*** Study material ***
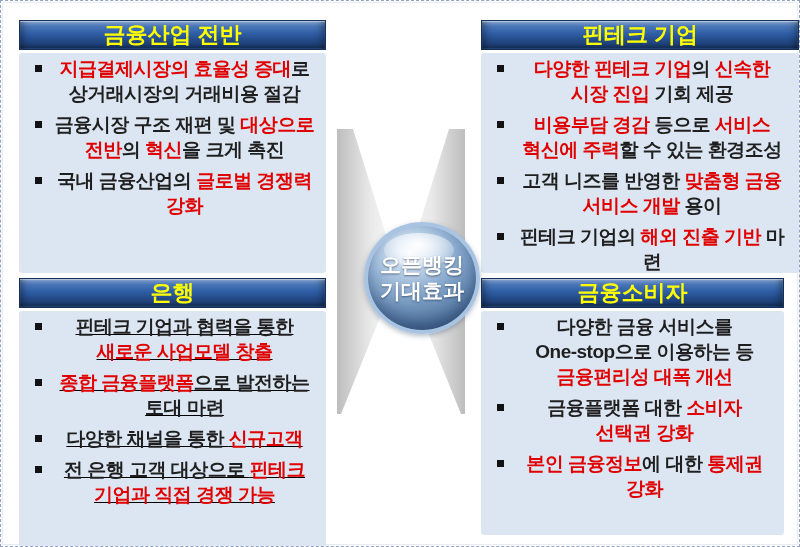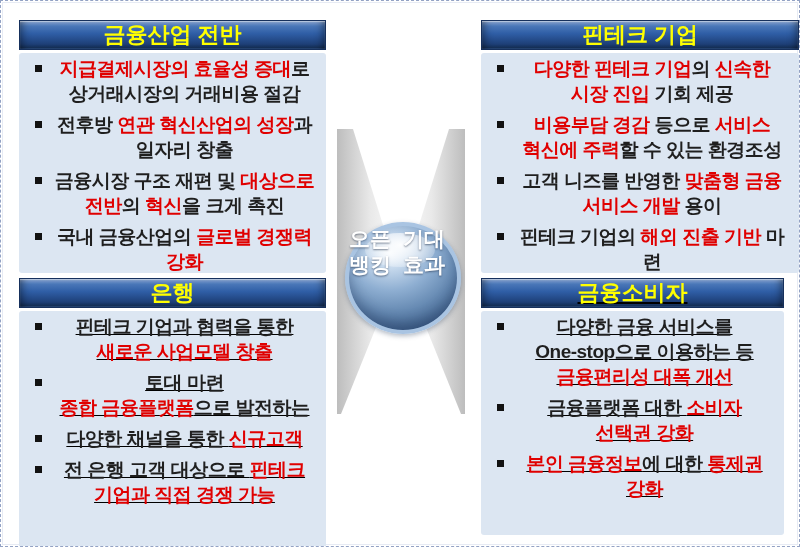--- a/index.html
+++ b/index.html
@@ -58,30 +58,31 @@
     width:7px;height:7px;
     background:#121212;
   }
   .bullet .red{color:var(--accent-red,#e00000);}
   .line{display:block;}
 
   .converge-svg{position:absolute;left:330px;top:125px;}
 
   .center-badge{
     position:absolute;
-    left:344px;top:221px;
+    left:363px;top:221px;
     width:116px;height:112px;
     border-radius:50%;
     box-sizing:border-box;
     border:4px solid #a9c4e2;
     background:radial-gradient(ellipse 95% 85% at 38% 26%,
        #f3f8fd 0%,#c9dbee 16%,#8fafd2 42%,#6488b1 68%,#476a94 88%,#3a5a83 100%);
     box-shadow:0 2px 5px rgba(40,60,90,.35), inset 0 -8px 12px rgba(10,25,60,.28);
     display:flex;
-    flex-direction:row;
+    flex-direction:column;
+    align-items:center;
     justify-content:center;
     z-index:5;
   }
   .center-badge::before{
     content:"";
     position:absolute;
     left:16px;top:7px;
     width:70px;height:34px;
     border-radius:50%;
     background:radial-gradient(ellipse at 50% 35%,rgba(255,255,255,.95) 0%,rgba(255,255,255,.45) 55%,rgba(255,255,255,0) 100%);
@@ -92,21 +93,21 @@
     font-weight:bold;
     font-size:21px;
     line-height:26px;
     text-shadow:0 1px 2px rgba(20,35,60,.55);
     letter-spacing:0px;
   }
   
   #panel-0{left:18px;top:19px;width:307px;}  #panel-0 .panel-body{height:220px;}
   #panel-1{left:480px;top:19px;width:318px;} #panel-1 .panel-body{height:220px;}
   #panel-2{left:18px;top:277px;width:307px;} #panel-2 .panel-body{height:252px;text-decoration:underline;}
-  #panel-3{left:480px;top:277px;width:303px;text-decoration:underline;}#panel-3 .panel-body{height:224px;}
+  #panel-3{left:480px;top:277px;width:303px;}#panel-3 .panel-body{height:224px;}
 </style>
 </head>
 <body>
 
 <div class="frame">
 
   <svg class="converge-svg" width="140" height="295" viewBox="0 0 140 295">
     <defs>
       <linearGradient id="gL" x1="0" y1="0" x2="1" y2="0">
         <stop offset="0" stop-color="#bdbdbd"></stop>
@@ -126,24 +127,20 @@
   <div class="panel" id="panel-0">
     <div class="panel-header">
       <span>금융산업 전반</span>
     </div>
     <div class="panel-body">
         <div class="bullet">
           <div class="line"><span class="red">지급결제시장의 효율성 증대</span><span>로</span></div>
           <div class="line"><span>상거래시장의 거래비용 절감</span></div>
         </div>
         <div class="bullet">
-          <div class="line"><span>전후방 </span><span class="red">연관 혁신산업의 성장</span><span>과</span></div>
-          <div class="line"><span>일자리 창출</span></div>
-        </div>
-        <div class="bullet">
           <div class="line"><span>금융시장 구조 재편 및 </span><span class="red">대상으로</span></div>
           <div class="line"><span class="red">전반</span><span>의 </span><span class="red">혁신</span><span>을 크게 촉진</span></div>
         </div>
         <div class="bullet">
           <div class="line"><span>국내 금융산업의 </span><span class="red">글로벌 경쟁력</span></div>
           <div class="line"><span class="red">강화</span></div>
         </div>
       </div>
   </div>
 
@@ -173,22 +170,22 @@
   <div class="panel" id="panel-2">
     <div class="panel-header">
       <span>은행</span>
     </div>
     <div class="panel-body">
         <div class="bullet">
           <div class="line"><span>핀테크 기업과 협력을 통한</span></div>
           <div class="line"><span class="red">새로운 사업모델 창출</span></div>
         </div>
         <div class="bullet">
+          <div class="line"><span class="red">종합 금융플랫폼</span><span>으로 발전하는</span></div>
           <div class="line"><span>토대 마련</span></div>
-          <div class="line"><span class="red">종합 금융플랫폼</span><span>으로 발전하는</span></div>
         </div>
         <div class="bullet">
           <div class="line"><span>다양한 채널을 통한 </span><span class="red">신규고객</span></div>
         </div>
         <div class="bullet">
           <div class="line"><span>전 은행 고객 대상으로 </span><span class="red">핀테크</span></div>
           <div class="line"><span class="red">기업과 직접 경쟁 가능</span></div>
         </div>
       </div>
   </div>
*** End of Study material ***
**Task instructions:** One number is the whole answer: how many lines in the records contain "color".

**Solution below:** 2